● **Material for this task**:
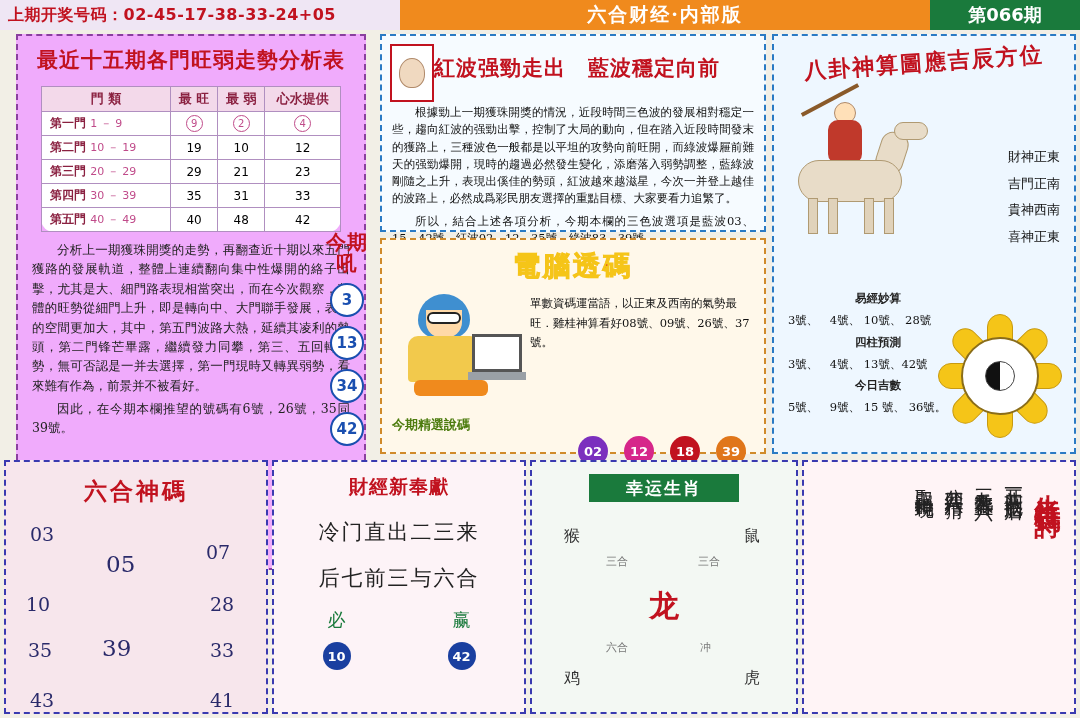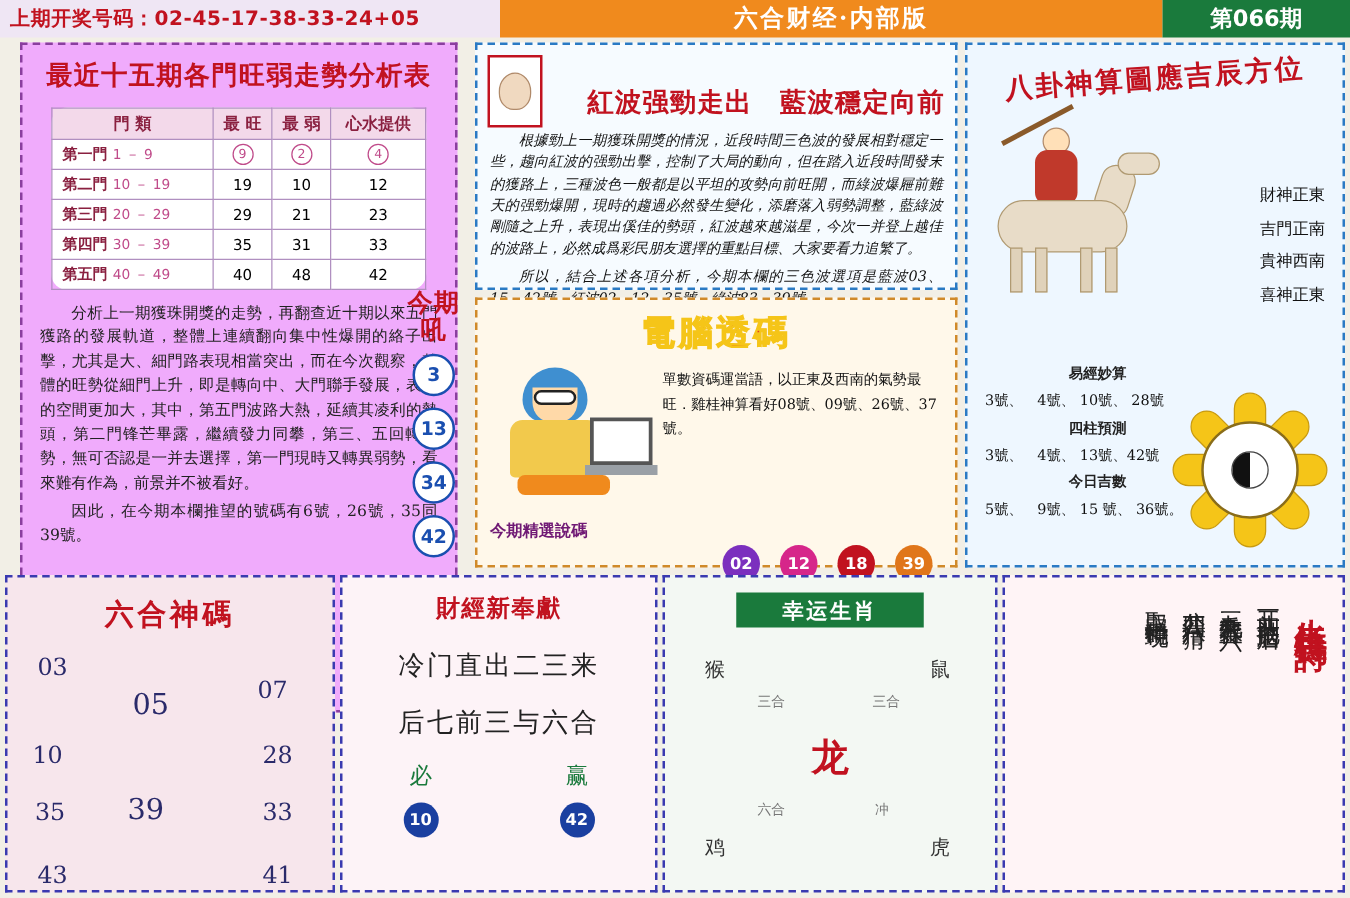--- a/index.html
+++ b/index.html
@@ -91,8 +91,8 @@
   }
   .p2-icon .face { width:26px; height:30px; border-radius:50% 50% 45% 45%; background:#f0d9c0; border:1px solid #b08a6a; }
   .p2-title {
-    flex:1; text-align:right; font-family:"DejaVu Serif", serif;
-    font-size:21px; font-weight:bold; color:#c1121f; margin-top:24px; letter-spacing:1px;
+    flex:1; text-align:left; font-family:"DejaVu Serif", serif;
+    font-size:21px; font-weight:bold; color:#c1121f; margin-top:10px; letter-spacing:1px;
   }
   .p2-body { padding:2px 10px 0 10px; font-size:11.5px; line-height:1.5; color:#111; text-align:justify; font-family:"DejaVu Serif", serif;}
   .p2-body p { margin:0 0 5px 0; text-indent:2em;font-style:italic; }

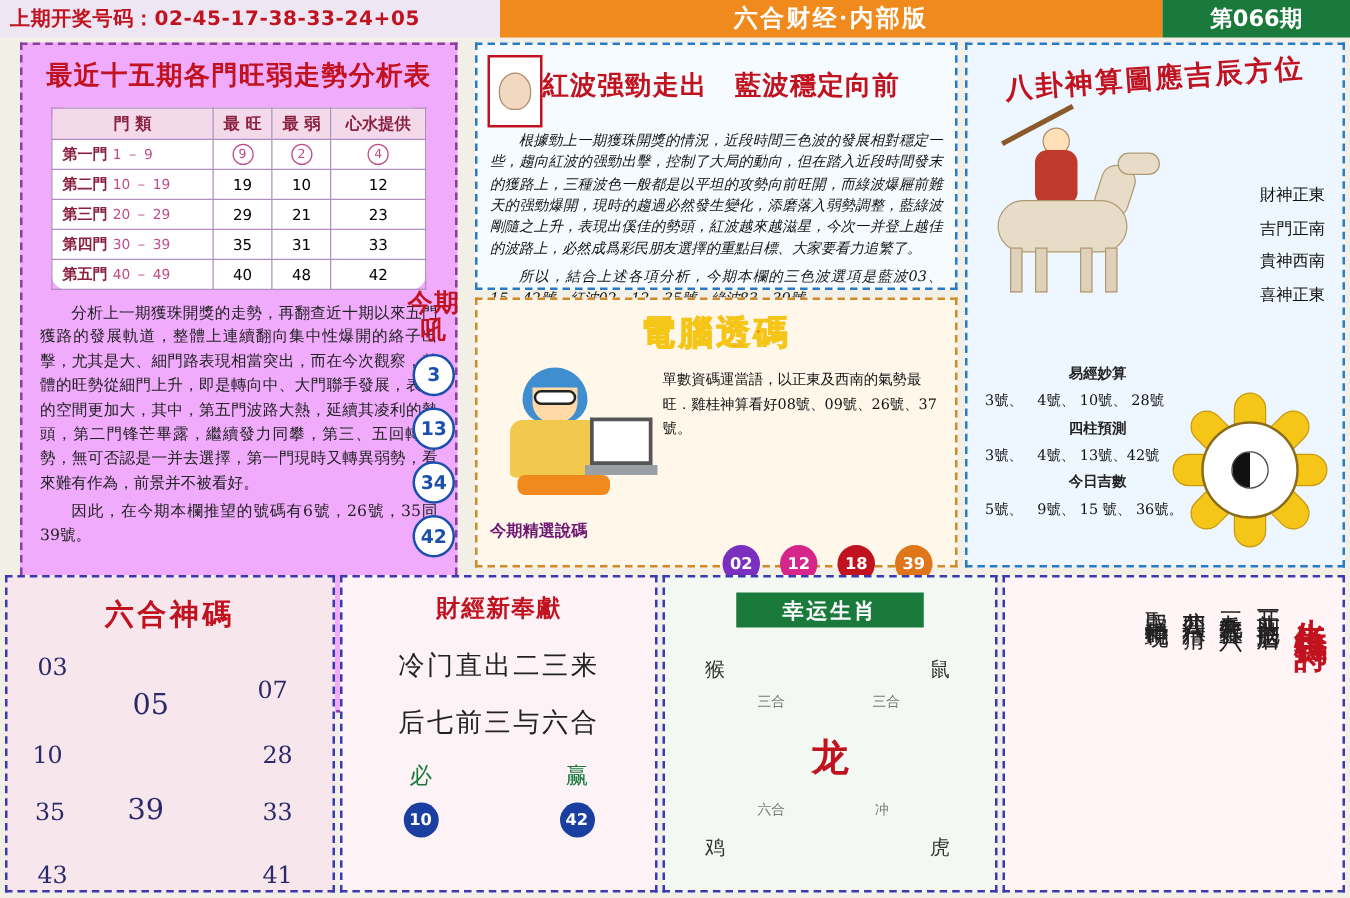--- a/index.html
+++ b/index.html
@@ -95,7 +95,7 @@
     font-size:21px; font-weight:bold; color:#c1121f; margin-top:10px; letter-spacing:1px;
   }
   .p2-body { padding:2px 10px 0 10px; font-size:11.5px; line-height:1.5; color:#111; text-align:justify; font-family:"DejaVu Serif", serif;}
-  .p2-body p { margin:0 0 5px 0; text-indent:2em;font-style:italic; }
+  .p2-body p { margin:0 0 5px 0; text-indent:2em; }
 
   
   #p3 { left:380px; top:238px; width:386px; height:216px; background:#fff8ea; border:2px dashed #d08a2a; }

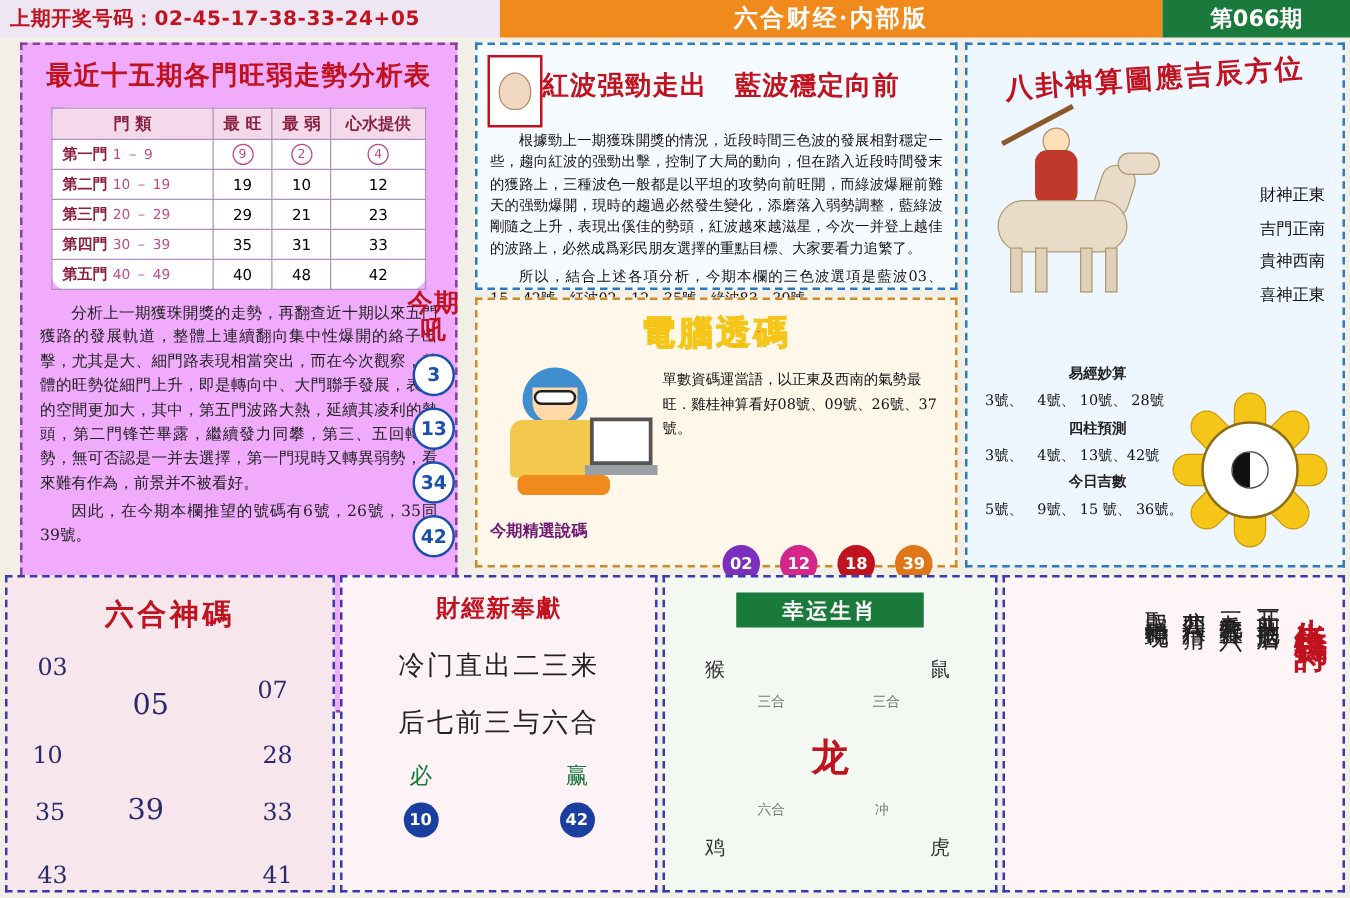--- a/index.html
+++ b/index.html
@@ -114,7 +114,7 @@
   .pc-screen { position:absolute; left:82px; top:44px; width:50px; height:38px; background:#fff; border:3px solid #555; }
   .pc-base { position:absolute; left:78px; top:82px; width:58px; height:8px; background:#9aa0a6; }
   .p3-right { flex:1; font-size:11.5px; line-height:1.7; color:#111; font-family:"DejaVu Serif", serif; padding-top:4px; }
-  .p3-sub { margin-top:6px; padding-left:10px; font-size:13px; color:#701a75; font-weight:bold; font-family:"DejaVu Serif", serif;}
+  .p3-sub { margin-top:6px; padding-left:10px; font-size:13px; color:#4d7c0f; font-weight:bold; font-family:"DejaVu Serif", serif;}
   .p3-balls { display:flex; gap:16px; justify-content:flex-end; padding:2px 18px 0 0; }
   .p3-ball {
     width:30px; height:30px; border-radius:50%; color:#fff; font-size:13px; font-weight:bold;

● **What is expected**:
From the first line to the last, retype the material exactly and exclude the pictures.

● **Answer to this exercise**:
--- a/index.html
+++ b/index.html
@@ -91,8 +91,8 @@
   }
   .p2-icon .face { width:26px; height:30px; border-radius:50% 50% 45% 45%; background:#f0d9c0; border:1px solid #b08a6a; }
   .p2-title {
-    flex:1; text-align:right; font-family:"DejaVu Serif", serif;
-    font-size:21px; font-weight:bold; color:#c1121f; margin-top:24px; letter-spacing:1px;
+    flex:1; text-align:left; font-family:"DejaVu Serif", serif;
+    font-size:21px; font-weight:bold; color:#c1121f; margin-top:10px; letter-spacing:1px;
   }
   .p2-body { padding:2px 10px 0 10px; font-size:11.5px; line-height:1.5; color:#111; text-align:justify; font-family:"DejaVu Serif", serif;}
   .p2-body p { margin:0 0 5px 0; text-indent:2em;font-style:italic; }

--- a/index.html
+++ b/index.html
@@ -95,7 +95,7 @@
     font-size:21px; font-weight:bold; color:#c1121f; margin-top:10px; letter-spacing:1px;
   }
   .p2-body { padding:2px 10px 0 10px; font-size:11.5px; line-height:1.5; color:#111; text-align:justify; font-family:"DejaVu Serif", serif;}
-  .p2-body p { margin:0 0 5px 0; text-indent:2em;font-style:italic; }
+  .p2-body p { margin:0 0 5px 0; text-indent:2em; }
 
   
   #p3 { left:380px; top:238px; width:386px; height:216px; background:#fff8ea; border:2px dashed #d08a2a; }

--- a/index.html
+++ b/index.html
@@ -114,7 +114,7 @@
   .pc-screen { position:absolute; left:82px; top:44px; width:50px; height:38px; background:#fff; border:3px solid #555; }
   .pc-base { position:absolute; left:78px; top:82px; width:58px; height:8px; background:#9aa0a6; }
   .p3-right { flex:1; font-size:11.5px; line-height:1.7; color:#111; font-family:"DejaVu Serif", serif; padding-top:4px; }
-  .p3-sub { margin-top:6px; padding-left:10px; font-size:13px; color:#701a75; font-weight:bold; font-family:"DejaVu Serif", serif;}
+  .p3-sub { margin-top:6px; padding-left:10px; font-size:13px; color:#4d7c0f; font-weight:bold; font-family:"DejaVu Serif", serif;}
   .p3-balls { display:flex; gap:16px; justify-content:flex-end; padding:2px 18px 0 0; }
   .p3-ball {
     width:30px; height:30px; border-radius:50%; color:#fff; font-size:13px; font-weight:bold;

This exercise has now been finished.